● TASK
From the first line to the last, output the entries exactly.

● EXERCISE DATA
= Beginning of Section =

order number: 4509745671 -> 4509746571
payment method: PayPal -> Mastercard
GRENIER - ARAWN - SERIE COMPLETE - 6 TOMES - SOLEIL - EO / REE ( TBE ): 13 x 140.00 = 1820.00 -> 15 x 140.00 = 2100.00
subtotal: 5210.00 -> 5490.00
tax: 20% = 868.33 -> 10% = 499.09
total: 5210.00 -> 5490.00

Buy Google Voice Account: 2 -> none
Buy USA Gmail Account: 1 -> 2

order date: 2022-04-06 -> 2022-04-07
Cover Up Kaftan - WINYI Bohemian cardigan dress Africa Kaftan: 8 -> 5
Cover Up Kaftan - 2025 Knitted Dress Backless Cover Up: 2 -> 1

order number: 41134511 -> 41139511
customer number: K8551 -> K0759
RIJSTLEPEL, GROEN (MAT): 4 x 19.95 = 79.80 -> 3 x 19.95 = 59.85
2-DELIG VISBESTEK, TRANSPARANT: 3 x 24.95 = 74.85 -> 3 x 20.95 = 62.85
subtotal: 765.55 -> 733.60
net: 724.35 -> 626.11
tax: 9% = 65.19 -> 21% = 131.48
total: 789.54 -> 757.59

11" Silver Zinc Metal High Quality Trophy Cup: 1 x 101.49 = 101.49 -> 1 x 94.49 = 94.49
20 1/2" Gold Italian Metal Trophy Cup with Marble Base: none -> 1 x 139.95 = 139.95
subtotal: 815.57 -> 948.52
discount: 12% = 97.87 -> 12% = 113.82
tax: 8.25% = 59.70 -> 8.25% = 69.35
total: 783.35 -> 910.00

= End of Section =

● SOLUTION FOR THIS PROBLEM
order number: 4509745671 -> 4509746571
payment method: PayPal -> Mastercard
GRENIER - ARAWN - SERIE COMPLETE - 6 TOMES - SOLEIL - EO / REE ( TBE ): 13 x 140.00 = 1820.00 -> 15 x 140.00 = 2100.00
subtotal: 5210.00 -> 5490.00
tax: 20% = 868.33 -> 10% = 499.09
total: 5210.00 -> 5490.00

Buy Google Voice Account: 2 -> none
Buy USA Gmail Account: 1 -> 2

order date: 2022-04-06 -> 2022-04-07
Cover Up Kaftan - WINYI Bohemian cardigan dress Africa Kaftan: 8 -> 5
Cover Up Kaftan - 2025 Knitted Dress Backless Cover Up: 2 -> 1

order number: 41134511 -> 41139511
customer number: K8551 -> K0759
RIJSTLEPEL, GROEN (MAT): 4 x 19.95 = 79.80 -> 3 x 19.95 = 59.85
2-DELIG VISBESTEK, TRANSPARANT: 3 x 24.95 = 74.85 -> 3 x 20.95 = 62.85
subtotal: 765.55 -> 733.60
net: 724.35 -> 626.11
tax: 9% = 65.19 -> 21% = 131.48
total: 789.54 -> 757.59

11" Silver Zinc Metal High Quality Trophy Cup: 1 x 101.49 = 101.49 -> 1 x 94.49 = 94.49
20 1/2" Gold Italian Metal Trophy Cup with Marble Base: none -> 1 x 139.95 = 139.95
subtotal: 815.57 -> 948.52
discount: 12% = 97.87 -> 12% = 113.82
tax: 8.25% = 59.70 -> 8.25% = 69.35
total: 783.35 -> 910.00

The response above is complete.